A total of 320 patients who underwent arthroscopic ACLR or meniscectomy were available for analysis. Of these patients, 130 (40.6%) underwent ACLR, and 190 (59.4%) underwent meniscectomy. No cases of pulmonary embolism (PE) or femoral deep vein thrombosis (DVT) were reported in either group. Fourteen patients (10.8%) developed VTE in the ACLR group compared with 10 (5.3%) in the meniscectomy group, with no significant difference (p = 0.066). Among these patients, 4 (3.1%) patients in the ACL reconstruction group and 2 (1.1%) patients in the meniscectomy group had DVT confirmed by Doppler ultrasound (p > 0.05). ACLR, age, and BMI (OR = 3.129; 1.061; 1.435) tended to increase the risk of VTE, but the results were not statistically significant (p = 0.056, 0.059, 0.054).

CONCLUSIONS

The incidence of VTE after ACLR and meniscectomy within 6 weeks post-surgery was 10.8 and 5.3%, respectively. ACLR, age, and BMI had a tendency to increase the risk of VTE.

摘要

背景

本研究比较了关节镜下半月板切除术和前交叉韧带重建术(ACLR)术后静脉血栓栓塞(VTE)的发生率,并评估了 ACLR 是否会比半月板切除术增加 VTE 风险。

方法

对 2018 年 10 月至 2019 年 10 月我院行 ACLR 或半月板切除术的 436 例年龄在 18 至 60 岁之间的患者前瞻性收集的临床数据进行回顾性研究。所有患者术后第 2 周均行常规静脉超声 VTE 筛查,术后 4 周和 6 周行临床随访。计算 VTE 的发生率,并评估年龄、性别、体重指数(BMI)、吸烟、合并手术、Caprini 评分和止血带使用时间等临床因素与 VTE 风险因素的关系。

结果

共分析了 320 例行关节镜 ACLR 或半月板切除术的患者。
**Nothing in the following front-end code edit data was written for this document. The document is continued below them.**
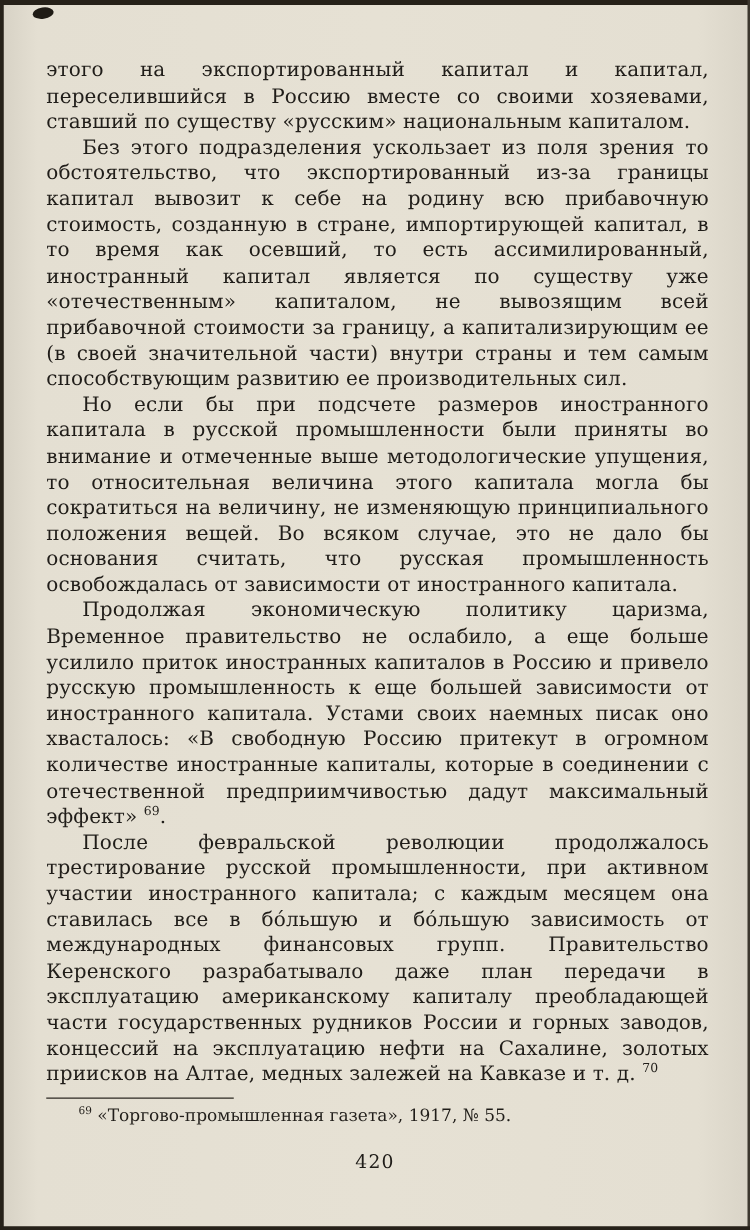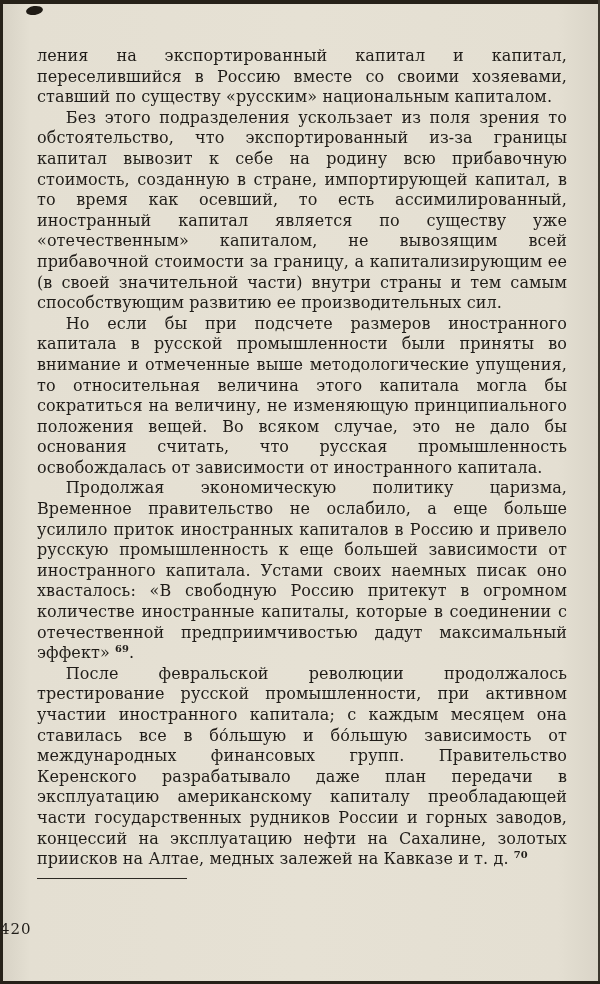--- a/index.html
+++ b/index.html
@@ -42,63 +42,64 @@
     font-size: 16px;
     line-height: 20.6px;
     text-align: justify;
     letter-spacing: 0.1px;
   }
   .para.indent { text-indent: 1.8em; }
   sup {
     font-size: 0.62em;
     line-height: 0;
     vertical-align: super;
-    font-weight: bold;
+    font-weight: normal;
   }
   .footnote-rule {
     width: 150px;
     border: 0;
     border-top: 1.6px solid #2c2923;
     margin: 8px 0 6px 0;
   }
   .footnote {
     margin: 0;
     font-size: 13.6px;
     line-height: 17.6px;
     text-align: justify;
     text-indent: 1.9em;
   }
   .page-number {
     position: absolute;
     bottom: 46px;
     left: 0;
     right: 0;
-    text-align: left;
+    text-align: center;
     font-size: 15px;
     letter-spacing: 1px;
     margin-top: 12px;
   }
 </style>
 </head>
 <body>
 
 <div class="scan">
   <div class="edge edge-top"></div>
   <div class="edge edge-left"></div>
   <div class="edge edge-right"></div>
   <div class="edge edge-bottom"></div>
   <div class="blot"></div>
 
   <div class="content">
     <div>
-        <p class="para">ления на экспортированный капитал и капитал, переселившийся в Россию вместе со своими хозяевами, ставший по существу «русским» национальным капиталом.</p>
+        <p class="para">этого на экспортированный капитал и капитал, переселившийся в Россию вместе со своими хозяевами, ставший по существу «русским» национальным капиталом.</p>
         <p class="para indent">Без этого подразделения ускользает из поля зрения то обстоятельство, что экспортированный из-за границы капитал вывозит к себе на родину всю прибавочную стоимость, созданную в стране, импортирующей капитал, в то время как осевший, то есть ассимилированный, иностранный капитал является по существу уже «отечественным» капиталом, не вывозящим всей прибавочной стоимости за границу, а капитализирующим ее (в своей значительной части) внутри страны и тем самым способствующим развитию ее производительных сил.</p>
         <p class="para indent">Но если бы при подсчете размеров иностранного капитала в русской промышленности были приняты во внимание и отмеченные выше методологические упущения, то относительная величина этого капитала могла бы сократиться на величину, не изменяющую принципиального положения вещей. Во всяком случае, это не дало бы основания считать, что русская промышленность освобождалась от зависимости от иностранного капитала.</p>
         <p class="para indent">Продолжая экономическую политику царизма, Временное правительство не ослабило, а еще больше усилило приток иностранных капиталов в Россию и привело русскую промышленность к еще большей зависимости от иностранного капитала. Устами своих наемных писак оно хвасталось: «В свободную Россию притекут в огромном количестве иностранные капиталы, которые в соединении с отечественной предприимчивостью дадут максимальный эффект» <sup>69</sup>.</p>
         <p class="para indent">После февральской революции продолжалось трестирование русской промышленности, при активном участии иностранного капитала; с каждым месяцем она ставилась все в бо́льшую и бо́льшую зависимость от международных финансовых групп. Правительство Керенского разрабатывало даже план передачи в эксплуатацию американскому капиталу преобладающей части государственных рудников России и горных заводов, концессий на эксплуатацию нефти на Сахалине, золотых приисков на Алтае, медных залежей на Кавказе и т. д. <sup>70</sup></p>
       </div>
     <hr class="footnote-rule">
     <div>
+        <p class="footnote"><sup>69</sup> «Торгово-промышленная газета», 1917, № 55.</p>
       </div>
   </div>
 
   <div class="page-number">420</div>
 </div>
 
 </body></html>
其中 130 例(40.6%)行 ACLR,190 例(59.4%)行半月板切除术。两组均未发生肺栓塞(PE)或股深静脉血栓形成(DVT)。ACLR 组 14 例(10.8%)发生 VTE,半月板切除术组 10 例(5.3%),差异无统计学意义(p=0.066)。在这些患者中,ACLR 组 4 例(3.1%)患者和半月板切除术组 2 例(1.1%)患者经多普勒超声证实为 DVT(p>0.05)。ACLR、年龄和 BMI(OR=3.129;1.061;1.435)有增加 VTE 的趋势,但结果无统计学意义(p=0.056、0.059、0.054)。

结论

术后 6 周内 ACLR 和半月板切除术的 VTE 发生率分别为 10.8%和 5.3%。ACLR、年龄和 BMI 有增加 VTE 的趋势。